Freeman et al., reported that Omega-3 was highly effective in reducing the severity of postpartum depression (33), which was consistent with the results of the current study. Gallagher et al., examined the effect of evening primrose oil and reported that the evening primrose could be effective to prevent and reduce the severity of postpartum depression; similar to the results of the current study (34).

Doornbos et al., in the Netherlands found that taking 220 mg docosahexaenoic acid (DHA) started from the week 16 of gestation until three months after delivery was not effective to prevent postpartum depression (35). These results were not in line with the current study findings. The reason for this dissimilarity may be due to the fact that the serum levels of Omega-3 in females in the abovementioned study were reported low, and maybe the participants needed more Omega-3.

5.1. Strengths and Limitations of the Study

According to the authors` best knowledge; it was the first time that a study was conducted on the effects of primrose oil on postpartum blues.

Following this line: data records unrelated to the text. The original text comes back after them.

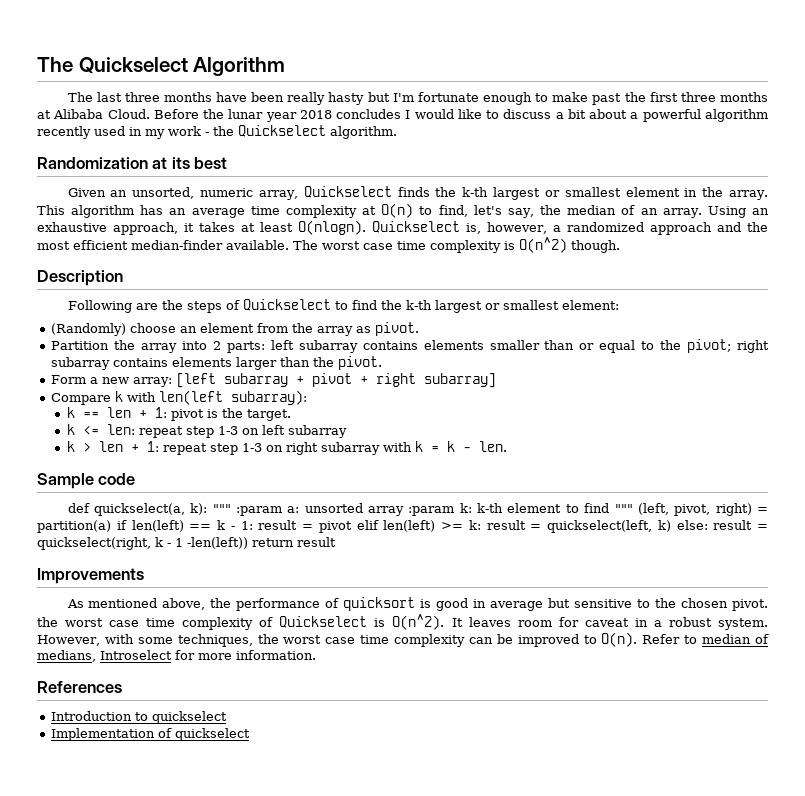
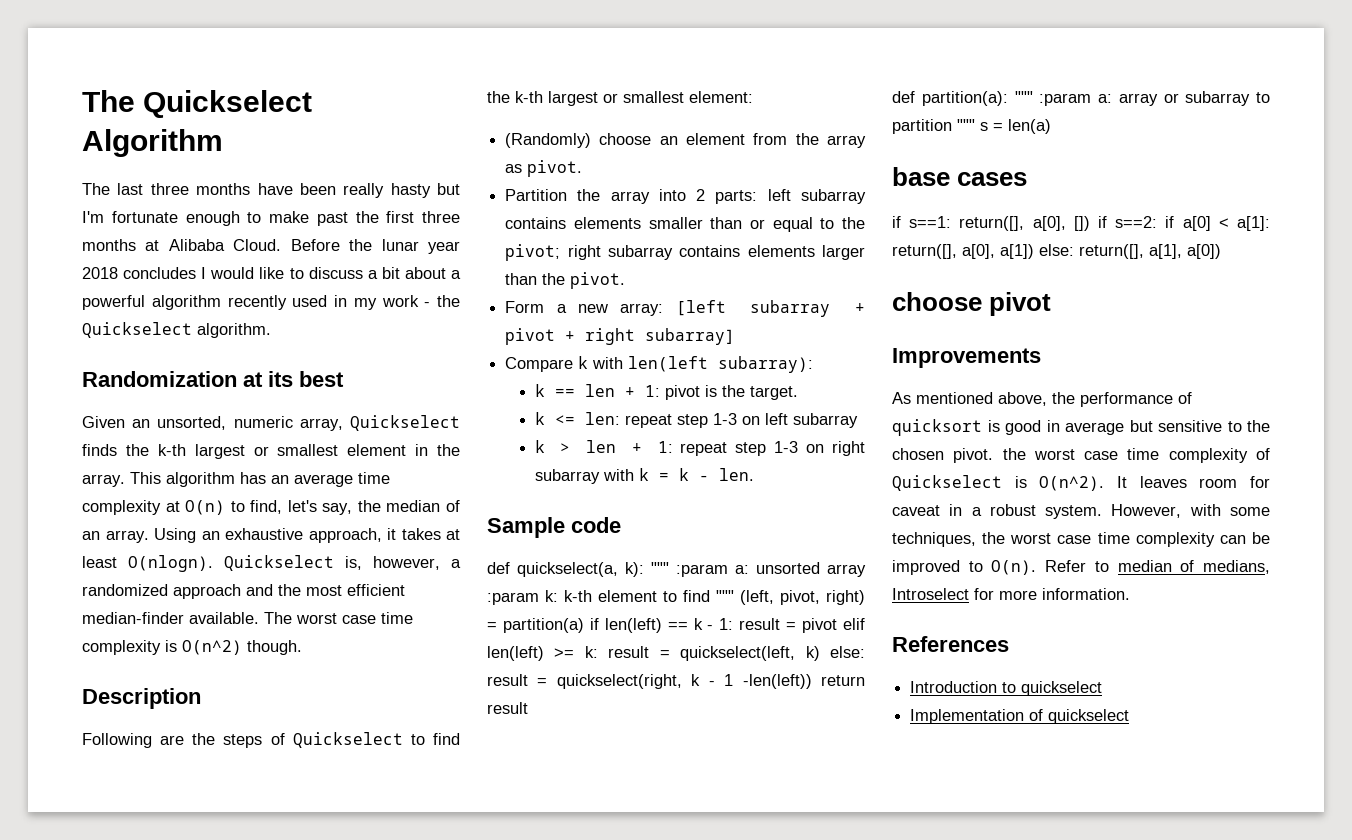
+ def partition(a): """ :param a: array or subarray to partition """ s = len(a)
+ base cases
+ if s==1: return([], a[0], []) if s==2: if a[0] < a[1]: return([], a[0], a[1]) else: return([], a[1], a[0])
+ choose pivot

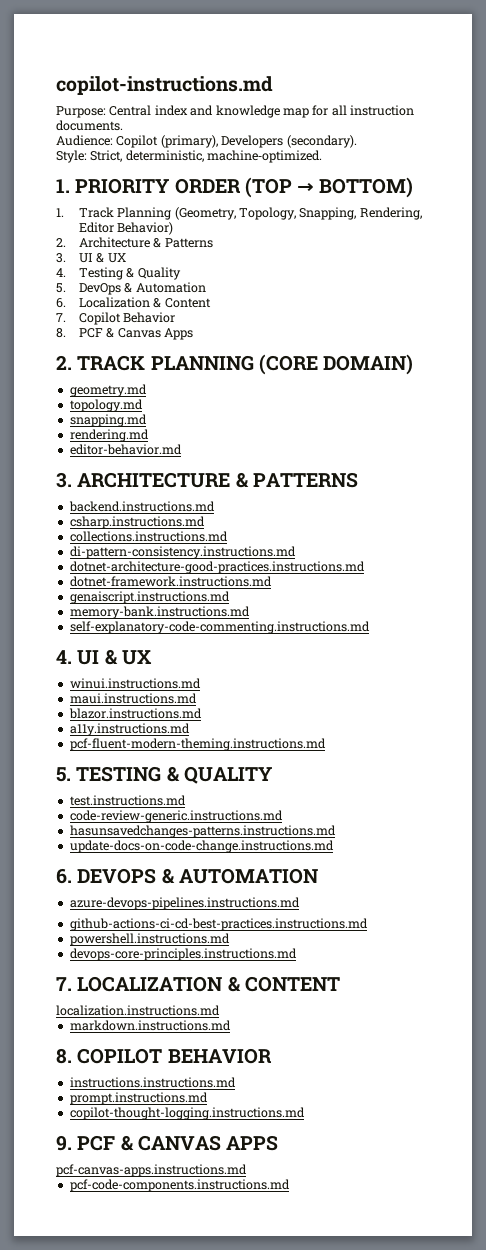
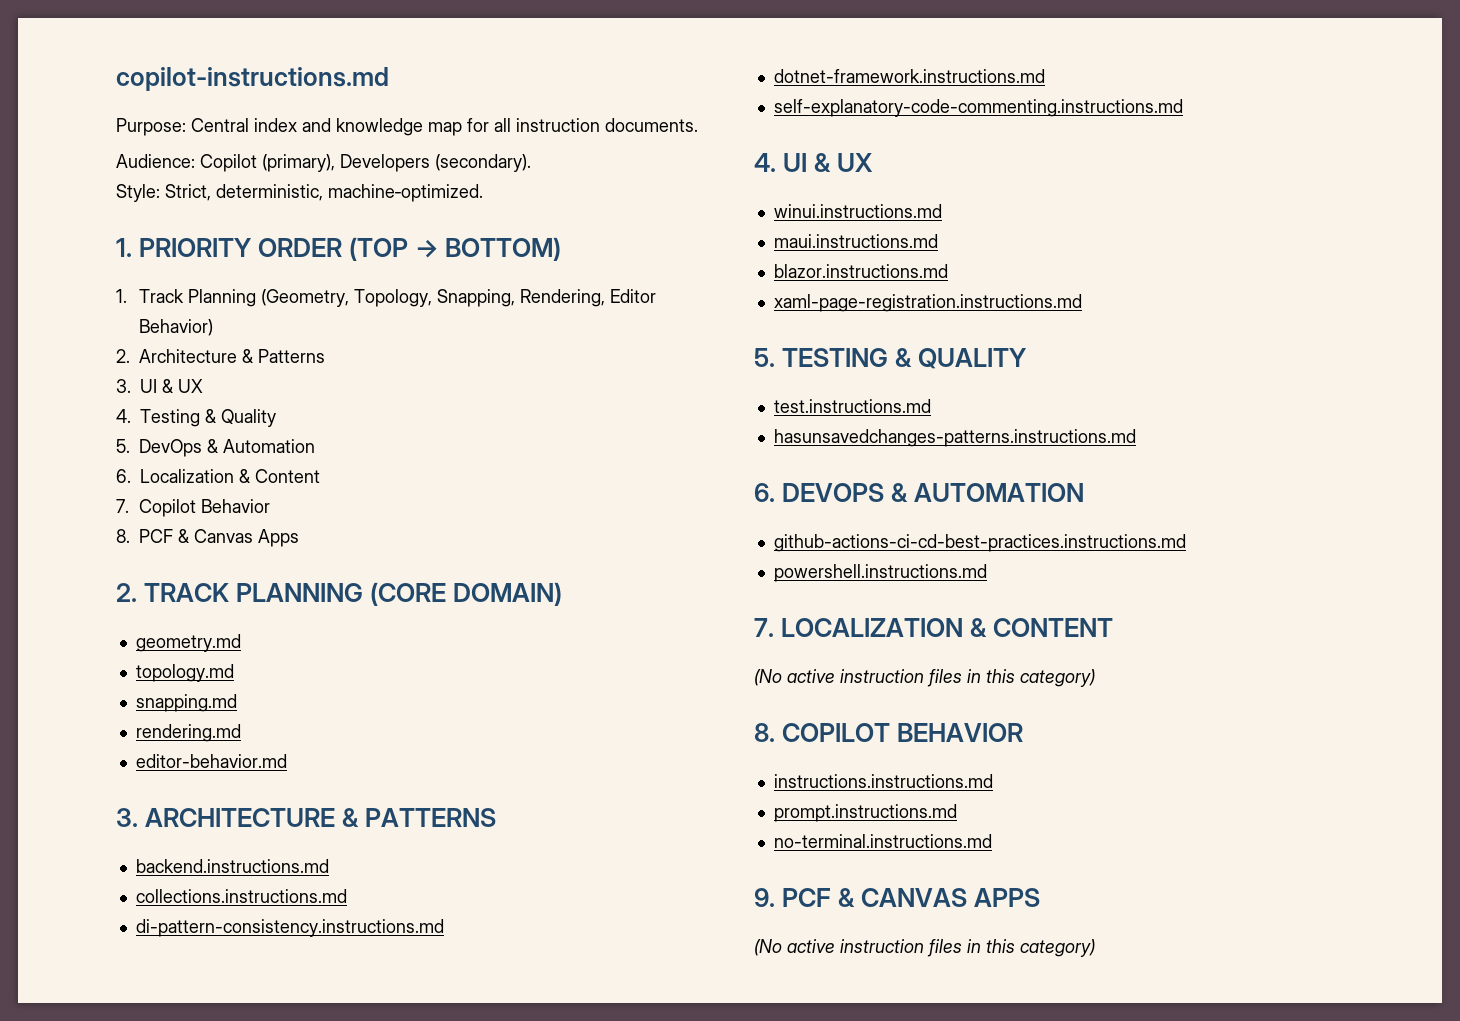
- csharp.instructions.md
- dotnet-architecture-good-practices.instructions.md
- genaiscript.instructions.md
- memory-bank.instructions.md
- a11y.instructions.md
- pcf-fluent-modern-theming.instructions.md
+ xaml-page-registration.instructions.md
- code-review-generic.instructions.md
- update-docs-on-code-change.instructions.md
- azure-devops-pipelines.instructions.md
- devops-core-principles.instructions.md
  7. LOCALIZATION & CONTENT
- localization.instructions.md
- markdown.instructions.md
+ (No active instruction files in this category)
- copilot-thought-logging.instructions.md
+ no-terminal.instructions.md
  9. PCF & CANVAS APPS
- pcf-canvas-apps.instructions.md
- pcf-code-components.instructions.md
+ (No active instruction files in this category)

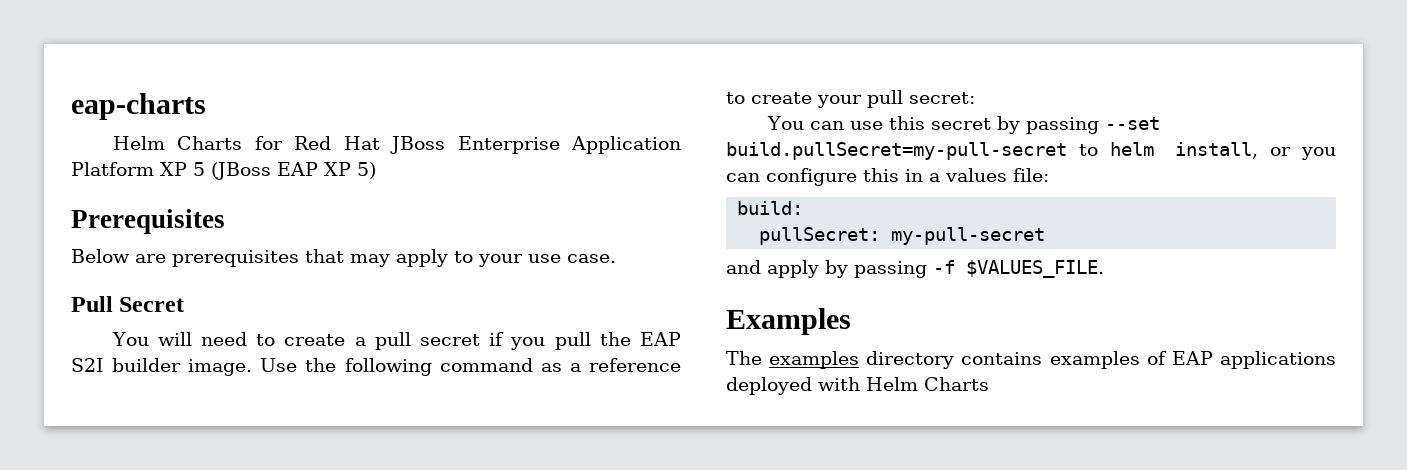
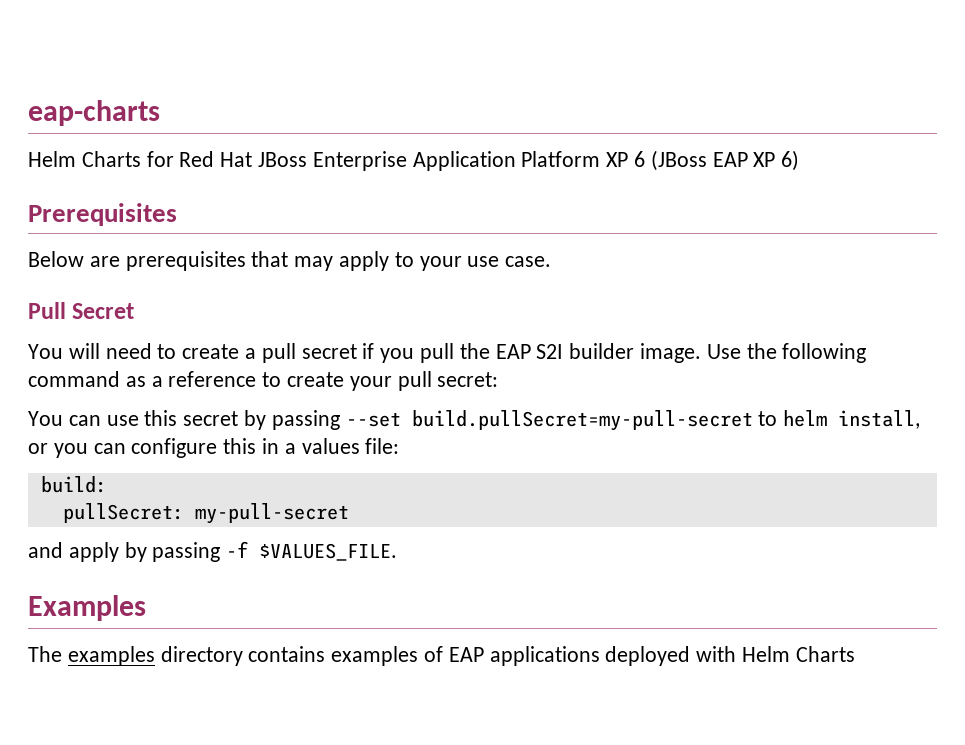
- Helm Charts for Red Hat JBoss Enterprise Application Platform XP 5 (JBoss EAP XP 5)
+ Helm Charts for Red Hat JBoss Enterprise Application Platform XP 6 (JBoss EAP XP 6)

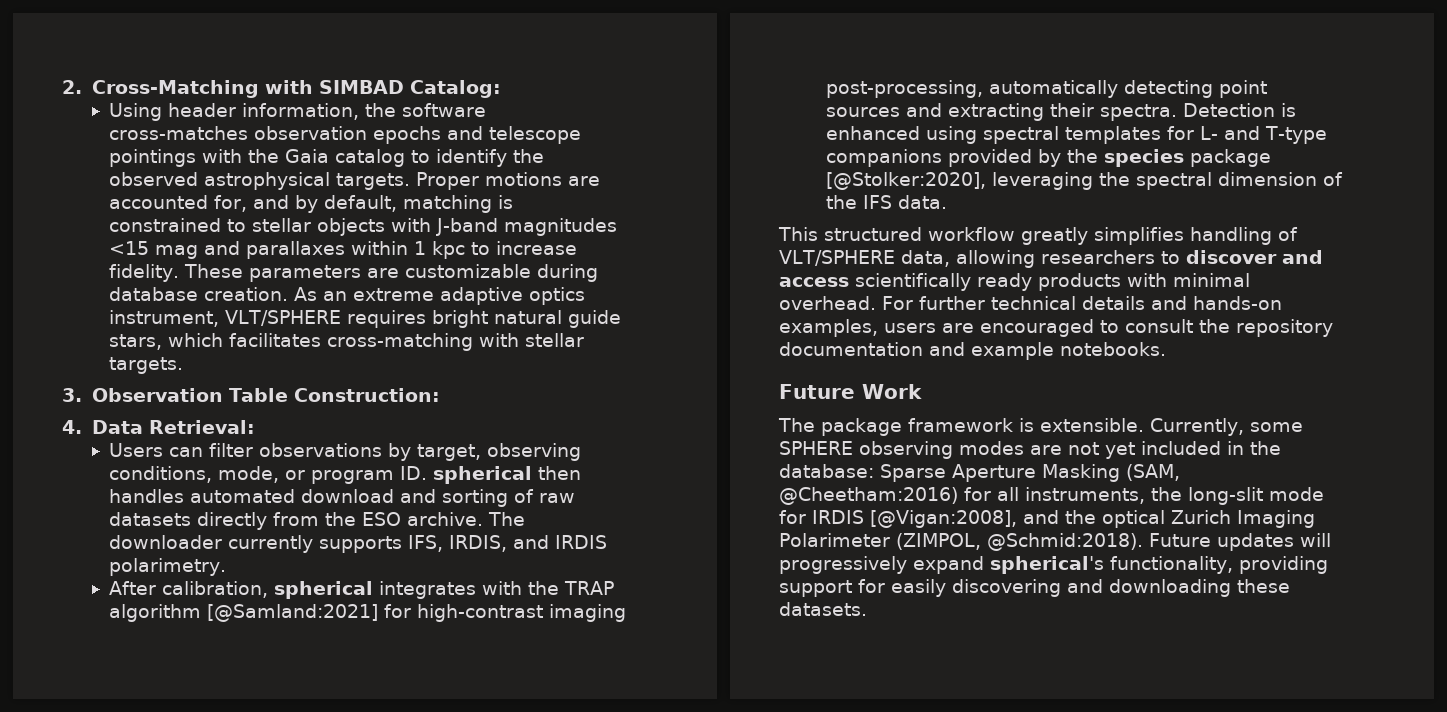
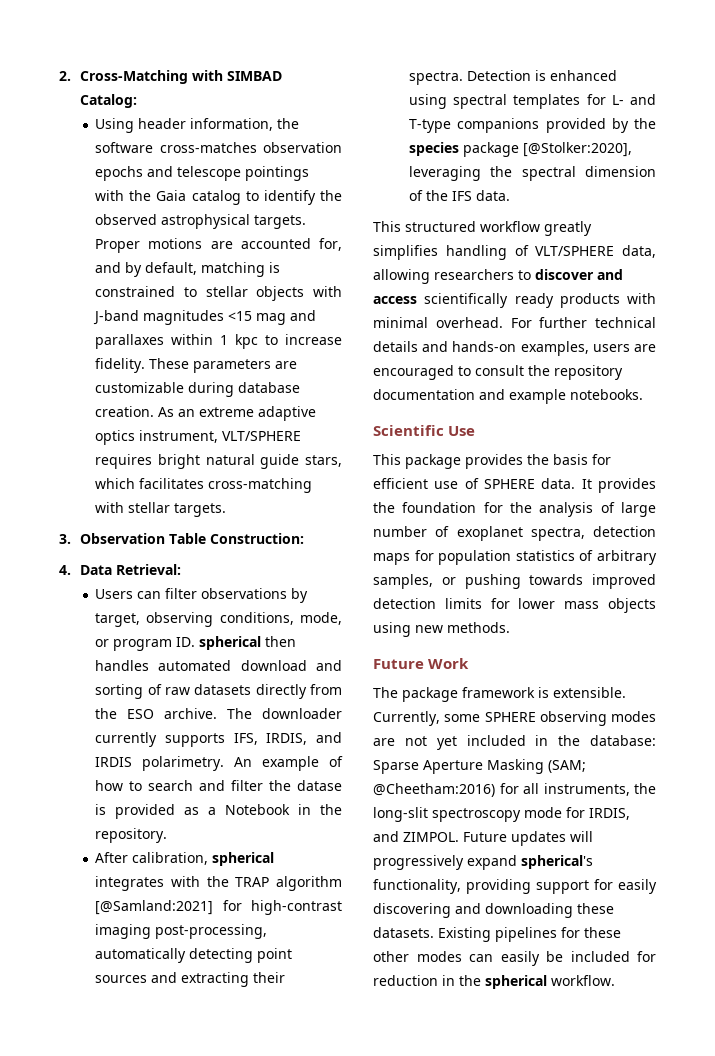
+ An example of how to search and filter the datase is provided as a Notebook in the repository.
+ Scientific Use
+ This package provides the basis for efficient use of SPHERE data. It provides the foundation for the analysis of large number of exoplanet spectra, detection maps for population statistics of arbitrary samples, or pushing towards improved detection limits for lower mass objects using new methods.
- Currently, some SPHERE observing modes are not yet included in the database: Sparse Aperture Masking (SAM, @Cheetham:2016) for all instruments, the long-slit mode for IRDIS [@Vigan:2008], and the optical Zurich Imaging Polarimeter (ZIMPOL, @Schmid:2018).
+ Currently, some SPHERE observing modes are not yet included in the database: Sparse Aperture Masking (SAM; @Cheetham:2016) for all instruments, the long-slit spectroscopy mode for IRDIS, and ZIMPOL.
+ Existing pipelines for these other modes can easily be included for reduction in the spherical workflow.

The current study recruited females from the week 37 of gestation and intensively followed them until two weeks postpartum. The food intake of participants, especially regarding Omega-3, was not measured. Perhaps with knowing the level of Omega-3, females with lower levels of Omega-3 could be identified. However, the current study results showed that most females in both groups belonged to the same socioeconomic level.

5.2. Conclusion

Evening primrose oil might be an herb effective and devoid of any side effects on reducing the severity of postpartum blues.